Он уже отвернулся к парусам, и я собрался идти, когда он договорил, не поворачивая головы.
– И вот что. Драку на баке кончили вы?
– Я, ваше высокоблагородие. Там раненый был, я его подобрал, а прочие разошлись сами.
– Разошлись сами, – повторил Головнин совершенно тем же голосом, каким минуту назад говорил с Филатовым.
И ничего не прибавил.
Я поклонился и пошёл вниз.
Он видел. Он видел всё с самого юта: и драку, и то, кто её остановил. И я думаю, знает даже то, как я тащил Скородумова по кормовому трапу. Просто он не считает нужным говорить о том, что и так знает.
Страшноватый человек. И, пожалуй, единственный тут, кого я пока понимаю до конца.
* * *
К закату мы легли на обратный курс.
Кронштадт вырастал из воды медленно. Люди устали и подобрели, как всегда добреют после первого трудного дня. Матюшкин прошёл мимо меня и кивнул, и был он серый, но на своих ногах, и продержался целый день.
Список для капитана я написал под фонарём, стоя, и отправил с вестовым.
Скородумова я нашёл в лазарете: он спал сидя, привалившись к переборке, и лицо у него было спокойное.
А на подходе к рейду меня остановил Прошка.
– Андрей Ильич, гляньте, чего у нас на помпах-то.
Глядеть я ни на что не собирался. Просто шёл мимо, а у помп стояли шкипер с плотником, и разговор у них был такой, что я замедлил шаг.

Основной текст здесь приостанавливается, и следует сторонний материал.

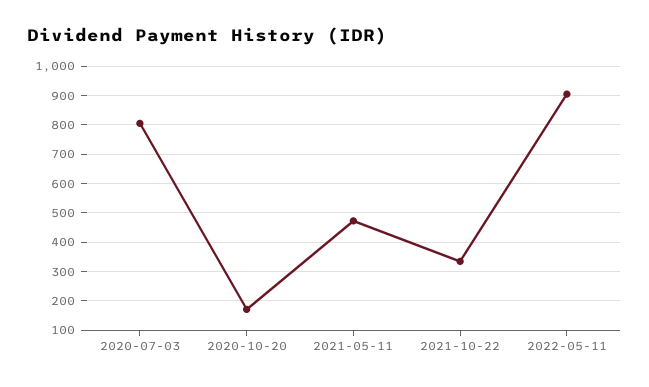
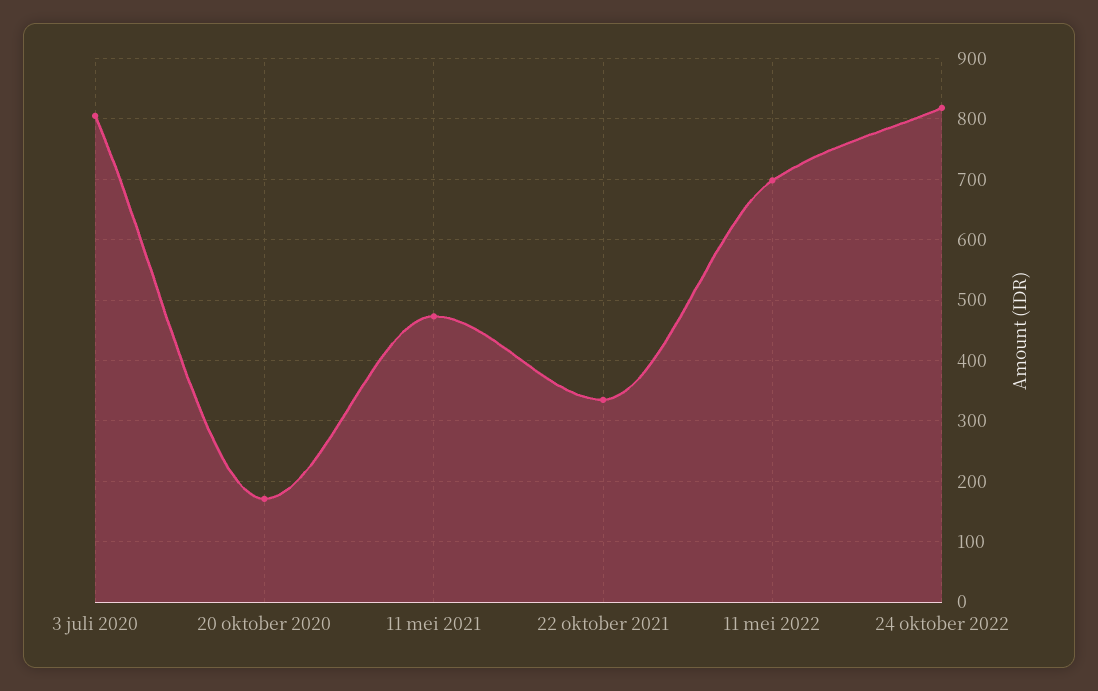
2022-05-11: 900 -> 700
24 oktober 2022: none -> 820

Плотника Качанова, немолодого мужика с корявыми руками, я знал в лицо. Он тыкал пальцем в мокрый настил и говорил недовольно:
– Не по-людски это. Мы нынче качали трижды, а надо бы единожды.
– Так течь ищи, – сказал шкипер.
– Искал. Нету течи. Нету, понимаешь? Ни в пазах, ни в подводной части, кругом сухо. А в льяле вода прибывает.
Льяло, вспомнил я слово из книг, – это углубление в самом низу, куда стекает вся вода, попавшая в корпус, и откуда её берут помпы.
– Стало быть, где-то потеет.
– Стало быть, – согласился Качанов. – Судно новое, дерево ещё не разбухло. Обшивка притрётся, и станет сухо.
– К осени?
– Может, к осени. Может, и раньше.
Шкипер похмыкал и ушёл, и плотник ушёл следом, и оба, я думаю, забыли про этот разговор через четверть часа.
А я остался стоять у помп.
Объяснение было хорошее. Оно даже, скорее всего, было верное, и спорить мне тут не с чем. Новый корпус действительно набирает воду, покуда дерево не разбухнет, и всякий корабельщик это знает.
Только проверить его нельзя никак.
И «Камчатку» строили быстро. Заложили и спустили в одну зиму, и об этой спешке я слышал уже от троих.
А через двадцать один день мы уйдём на два года.
Я стоял, держась за мокрый брус, и вдруг поймал себя на очень странном спокойствии, за которое сам себя и одёрнул.
Чего это я, собственно, испугался?
Я ведь знаю, чем всё кончится. Знаю твёрдо, из книг прошлой жизни. «Камчатка» обойдёт вокруг света и вернётся в Кронштадт осенью тысяча восемьсот девятнадцатого года. Головнин напишет об этом плавании книгу, а Литке и Врангель станут великими мореплавателями, и всё это уже случилось, и никуда оно не денется.
Шлюп дойдёт. Он не может не дойти.
И вот тут у меня похолодело в груди по-настоящему, потому что мысль пошла дальше, и остановить я её не успел.
А почему, собственно, я так уверен?
Ведь в тех книгах не было ни подлекаря Вершинина, ни белильной извести, ни человека Компании, купившего шпиона. Меня в тех книгах не было вовсе.
Я тут уже месяц. Я спас ногу, которую должны были отрезать. Я оставил на корабле конопатчика, которого должны были списать. Я поднял с настила фельдшера, которого сегодня иначе нашли бы пьяным.
И всякий раз выходило не так, как вышло бы, не окажись меня рядом.
Так с чего я взял, что всё остальное пойдёт по написанному?